## Task item
The lines wanted are those in the data below that include "Java".

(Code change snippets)
________________________

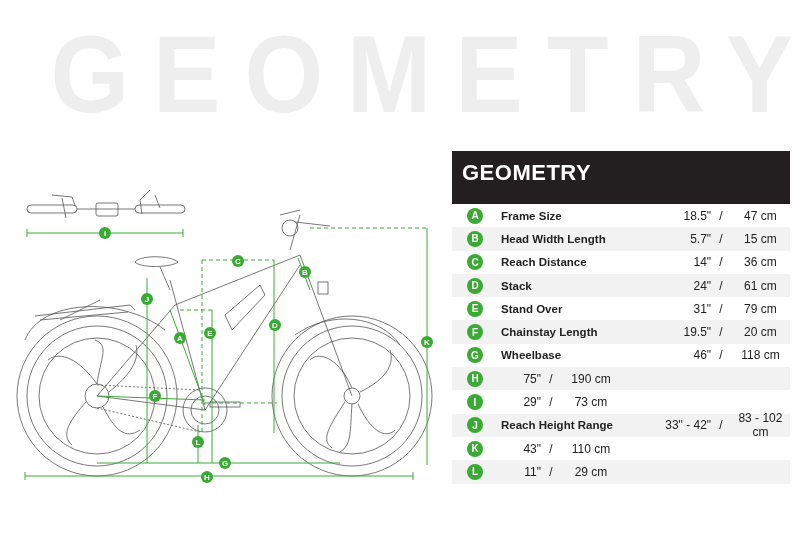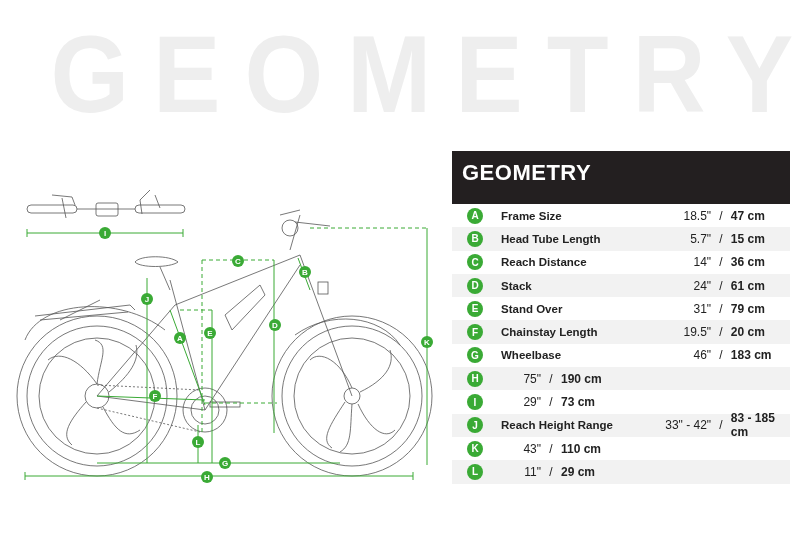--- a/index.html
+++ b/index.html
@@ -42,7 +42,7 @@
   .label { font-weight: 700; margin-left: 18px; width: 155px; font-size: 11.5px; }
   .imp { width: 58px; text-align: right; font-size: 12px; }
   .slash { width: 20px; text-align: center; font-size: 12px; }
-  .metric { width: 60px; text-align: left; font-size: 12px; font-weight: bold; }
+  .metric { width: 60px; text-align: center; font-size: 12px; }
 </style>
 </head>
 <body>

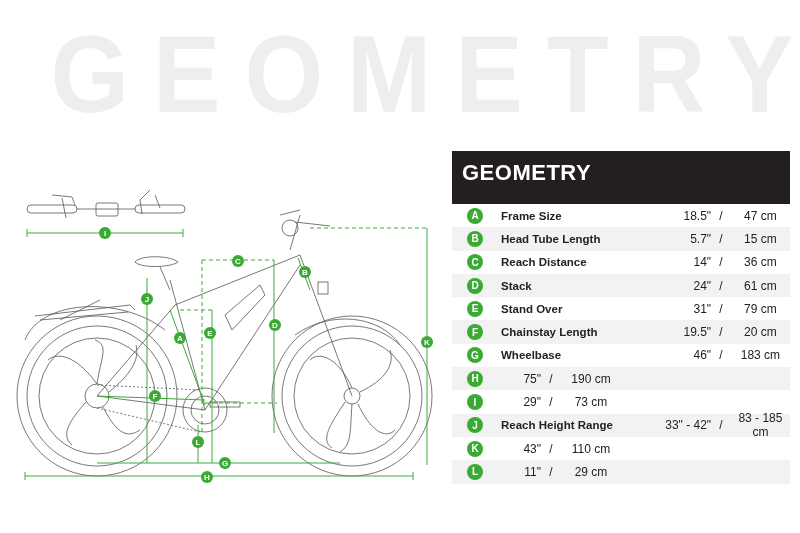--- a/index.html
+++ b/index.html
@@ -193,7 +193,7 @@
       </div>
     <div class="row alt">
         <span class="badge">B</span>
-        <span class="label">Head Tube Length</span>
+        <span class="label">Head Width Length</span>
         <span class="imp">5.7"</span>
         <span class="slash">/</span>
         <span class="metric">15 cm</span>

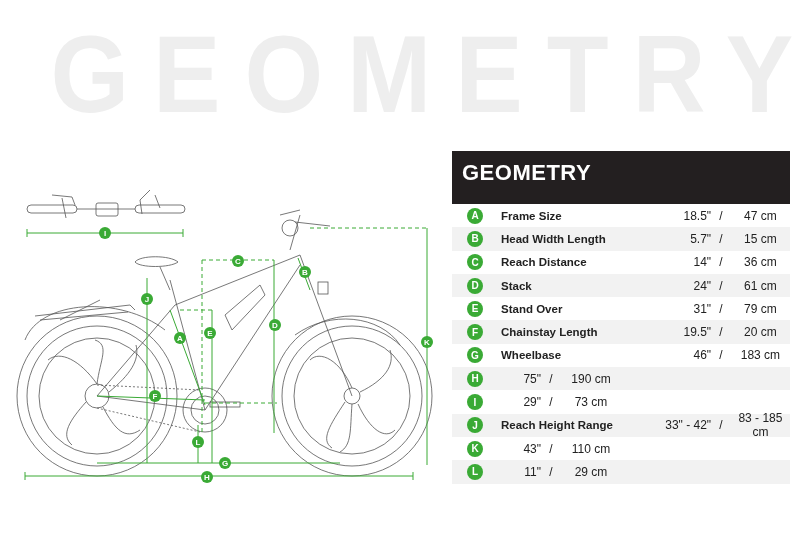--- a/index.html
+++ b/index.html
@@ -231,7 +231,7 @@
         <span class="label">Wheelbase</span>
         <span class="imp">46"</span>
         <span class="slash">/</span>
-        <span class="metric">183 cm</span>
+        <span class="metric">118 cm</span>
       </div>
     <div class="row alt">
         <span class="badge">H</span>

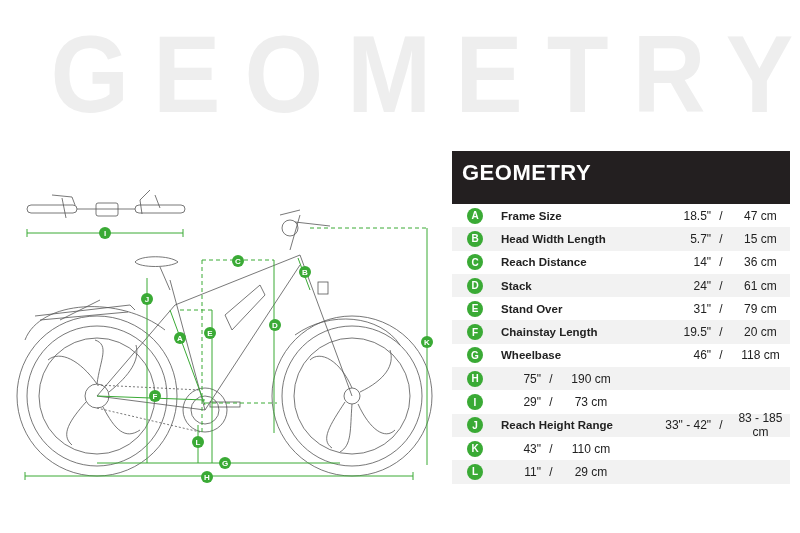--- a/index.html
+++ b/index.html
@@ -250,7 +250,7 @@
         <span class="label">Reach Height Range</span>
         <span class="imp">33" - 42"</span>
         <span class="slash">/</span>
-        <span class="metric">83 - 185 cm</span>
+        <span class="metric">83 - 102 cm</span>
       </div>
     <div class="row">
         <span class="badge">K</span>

________________________

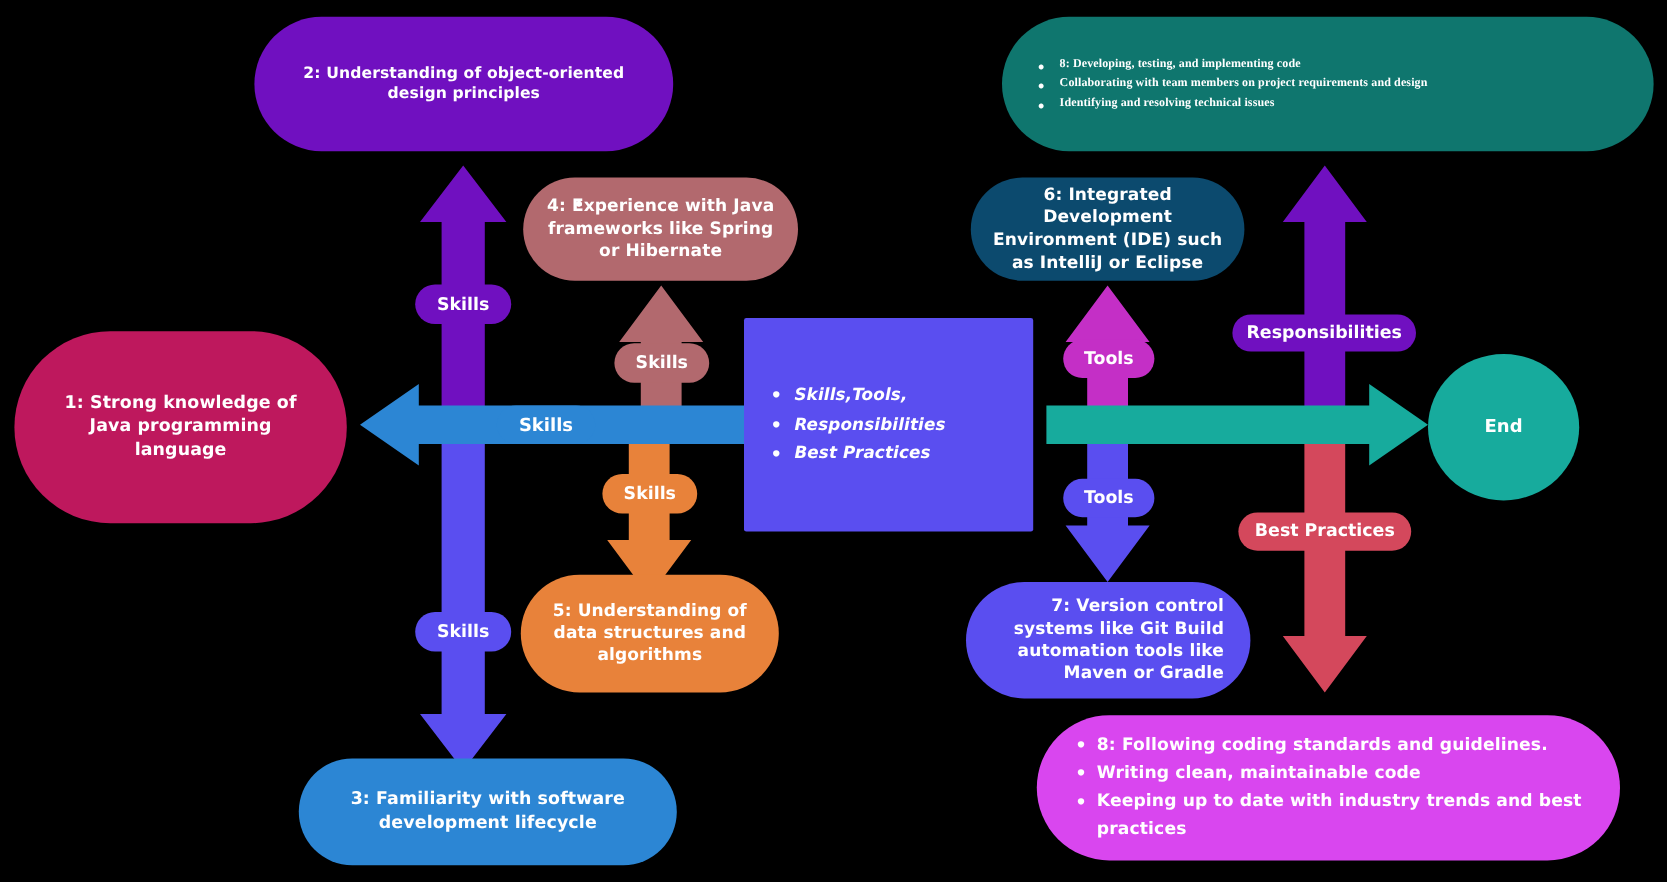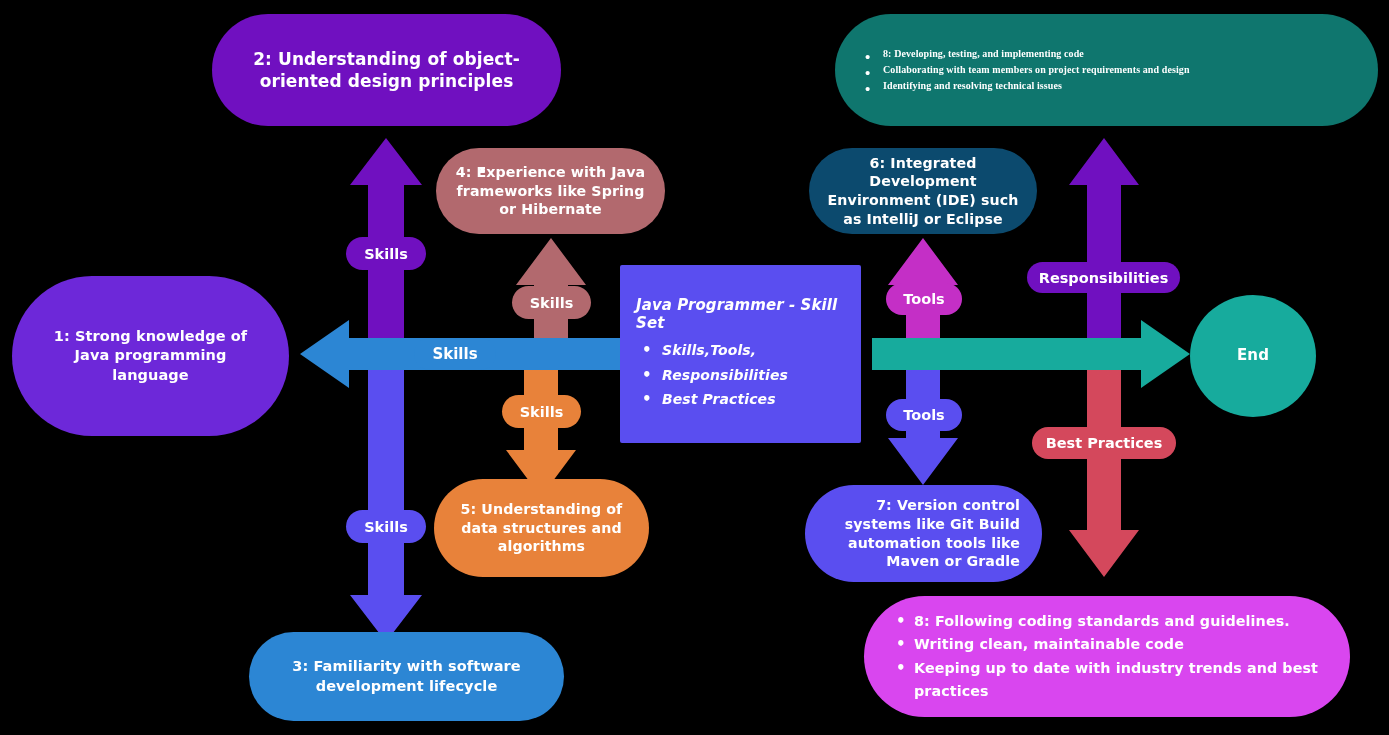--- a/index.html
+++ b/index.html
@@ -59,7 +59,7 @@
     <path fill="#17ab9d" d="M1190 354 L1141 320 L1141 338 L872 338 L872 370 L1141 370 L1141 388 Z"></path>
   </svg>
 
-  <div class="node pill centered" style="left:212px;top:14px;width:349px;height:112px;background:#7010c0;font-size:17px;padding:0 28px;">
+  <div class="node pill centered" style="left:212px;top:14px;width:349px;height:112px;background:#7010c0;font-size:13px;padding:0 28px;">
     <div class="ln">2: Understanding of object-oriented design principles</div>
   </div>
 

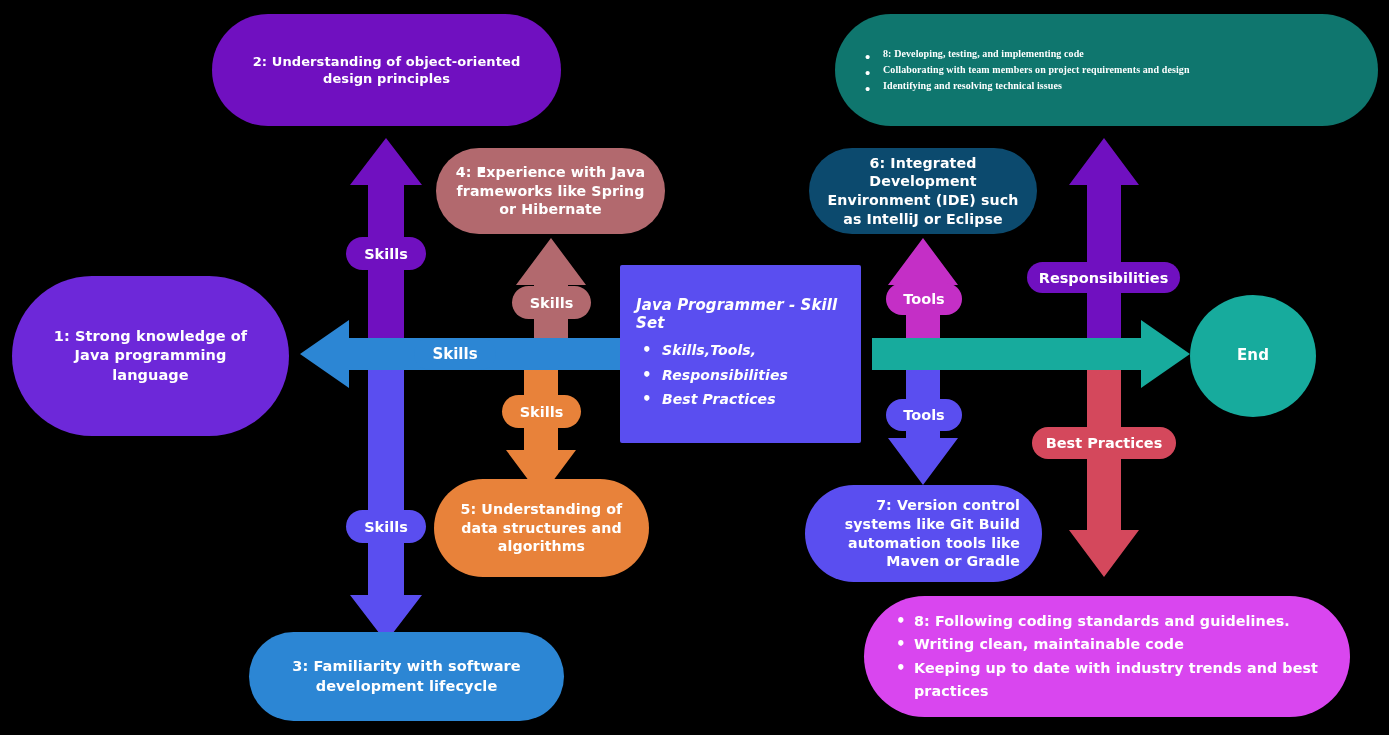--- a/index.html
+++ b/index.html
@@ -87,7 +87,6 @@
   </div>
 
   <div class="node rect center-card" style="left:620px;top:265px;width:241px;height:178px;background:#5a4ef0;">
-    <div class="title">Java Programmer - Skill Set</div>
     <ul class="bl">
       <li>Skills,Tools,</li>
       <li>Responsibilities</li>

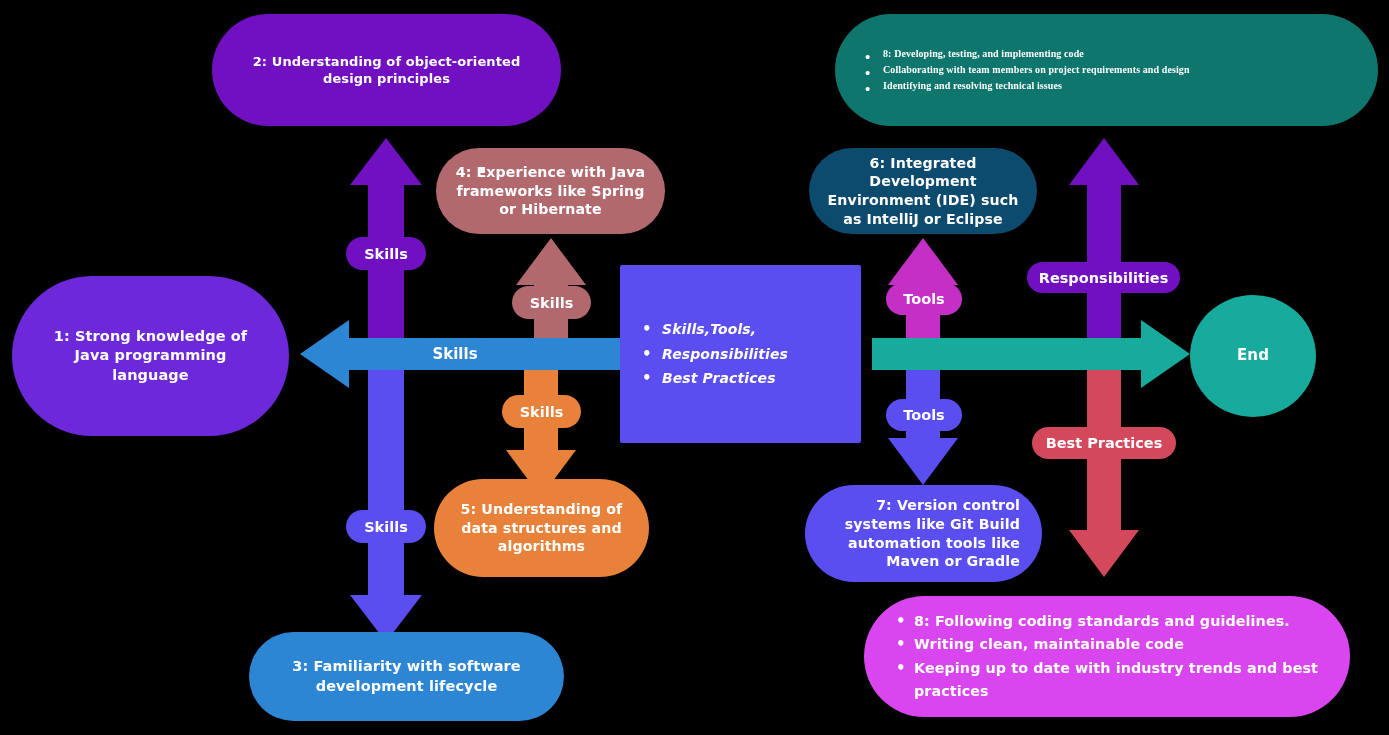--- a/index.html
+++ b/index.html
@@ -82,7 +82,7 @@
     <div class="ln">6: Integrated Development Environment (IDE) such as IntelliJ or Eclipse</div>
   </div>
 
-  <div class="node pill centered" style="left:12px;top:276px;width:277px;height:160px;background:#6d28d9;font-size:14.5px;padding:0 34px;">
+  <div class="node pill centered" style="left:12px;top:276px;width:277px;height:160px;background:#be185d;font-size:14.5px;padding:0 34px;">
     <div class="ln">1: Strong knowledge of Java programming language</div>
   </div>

________________________

## Result of this exercise
-    <div class="title">Java Programmer - Skill Set</div>
     <div class="ln">1: Strong knowledge of Java programming language</div>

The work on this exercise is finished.